TASK TO CARRY OUT →
Copy exactly the lines of the data below that run from the line holding "subtotal: 21231.01 -> 21205.98" through the line holding "total: 17775.98 -> 19960.57", both ends included.

RECORDS →
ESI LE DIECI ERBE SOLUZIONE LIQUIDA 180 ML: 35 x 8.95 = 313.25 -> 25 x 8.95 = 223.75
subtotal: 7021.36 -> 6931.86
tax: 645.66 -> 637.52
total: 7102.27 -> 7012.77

--

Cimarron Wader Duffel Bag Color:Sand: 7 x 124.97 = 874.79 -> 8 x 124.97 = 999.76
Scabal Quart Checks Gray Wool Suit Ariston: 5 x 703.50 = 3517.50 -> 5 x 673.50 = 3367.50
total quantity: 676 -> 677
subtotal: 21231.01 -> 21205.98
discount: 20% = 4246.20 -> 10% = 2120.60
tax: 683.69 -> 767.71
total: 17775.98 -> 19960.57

RESPONSE AREA →
subtotal: 21231.01 -> 21205.98
discount: 20% = 4246.20 -> 10% = 2120.60
tax: 683.69 -> 767.71
total: 17775.98 -> 19960.57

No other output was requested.